(Difference listings)
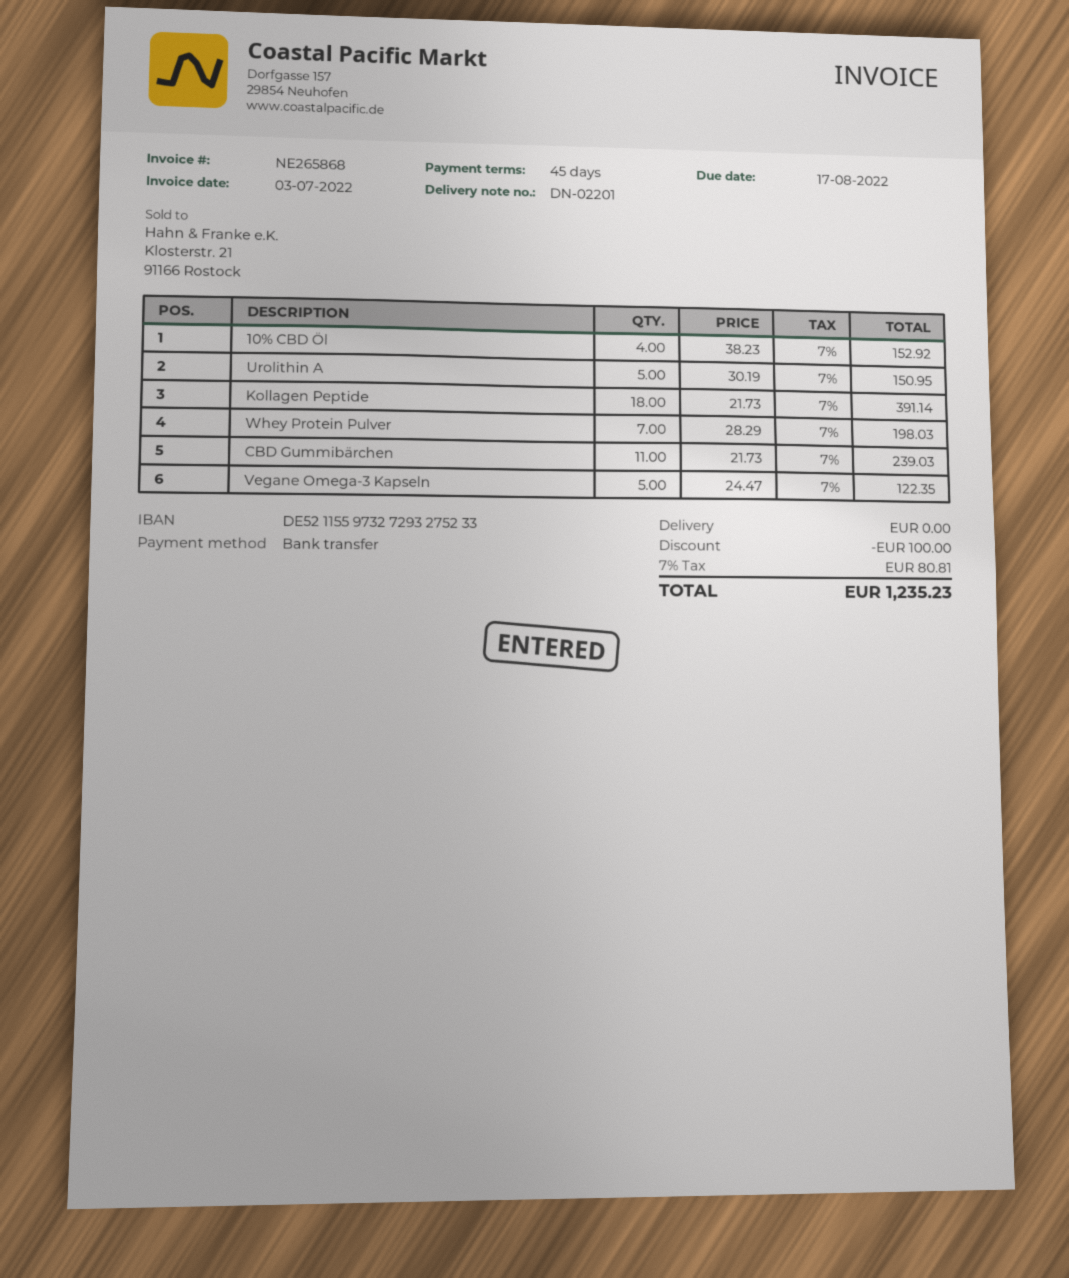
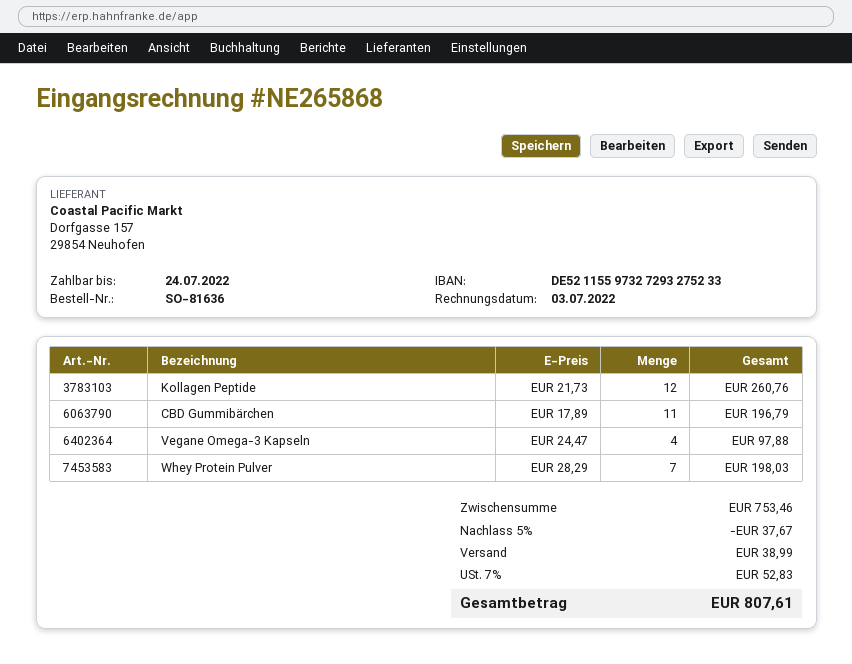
due date: 2022-08-17 -> 2022-07-24
10% CBD Öl: 4 x 38.23 = 152.92 -> none
Urolithin A: 5 x 30.19 = 150.95 -> none
Kollagen Peptide: 18 x 21.73 = 391.14 -> 12 x 21.73 = 260.76
CBD Gummibärchen: 11 x 21.73 = 239.03 -> 11 x 17.89 = 196.79
Vegane Omega-3 Kapseln: 5 x 24.47 = 122.35 -> 4 x 24.47 = 97.88
discount: 100.00 -> 37.67
shipping: 0.00 -> 38.99
tax: 7% = 80.81 -> 7% = 52.83
total: 1235.23 -> 807.61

#### Task instructions
Each line above with the word "none" needs to be copied.

#### Answer section
10% CBD Öl: 4 x 38.23 = 152.92 -> none
Urolithin A: 5 x 30.19 = 150.95 -> none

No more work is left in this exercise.